-- WHAT TO WORK ON --
All lines from the one that mentions "Stand Mirror, cream" through the last of the entries below must be copied exactly, with both ends kept.

═══ EXTRACTED DATA ═══

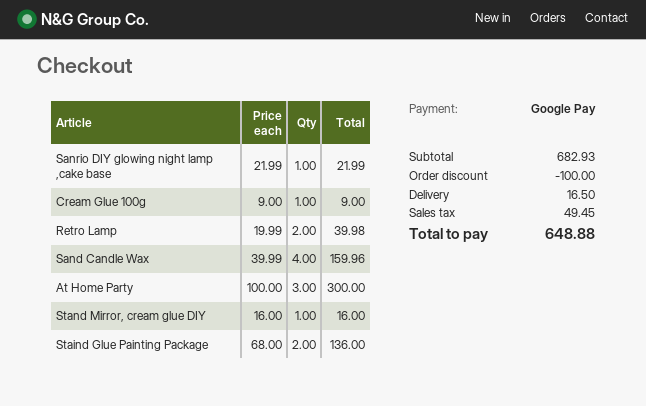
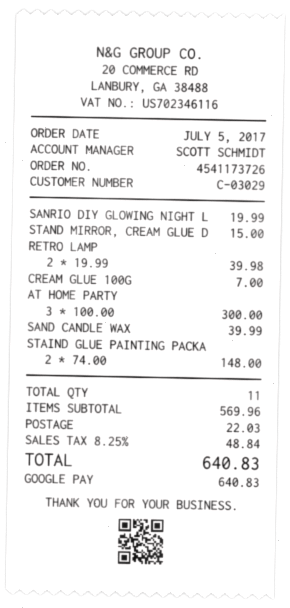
Sanrio DIY glowing night lamp ,cake base: 1 x 21.99 = 21.99 -> 1 x 19.99 = 19.99
Cream Glue 100g: 1 x 9.00 = 9.00 -> 1 x 7.00 = 7.00
Sand Candle Wax: 4 x 39.99 = 159.96 -> 1 x 39.99 = 39.99
Stand Mirror, cream glue DIY: 1 x 16.00 = 16.00 -> 1 x 15.00 = 15.00
Staind Glue Painting Package: 2 x 68.00 = 136.00 -> 2 x 74.00 = 148.00
subtotal: 682.93 -> 569.96
discount: 100.00 -> none
shipping: 16.50 -> 22.03
tax: 49.45 -> 48.84
total: 648.88 -> 640.83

═══

-- OUTPUT OF THE TASK --
Stand Mirror, cream glue DIY: 1 x 16.00 = 16.00 -> 1 x 15.00 = 15.00
Staind Glue Painting Package: 2 x 68.00 = 136.00 -> 2 x 74.00 = 148.00
subtotal: 682.93 -> 569.96
discount: 100.00 -> none
shipping: 16.50 -> 22.03
tax: 49.45 -> 48.84
total: 648.88 -> 640.83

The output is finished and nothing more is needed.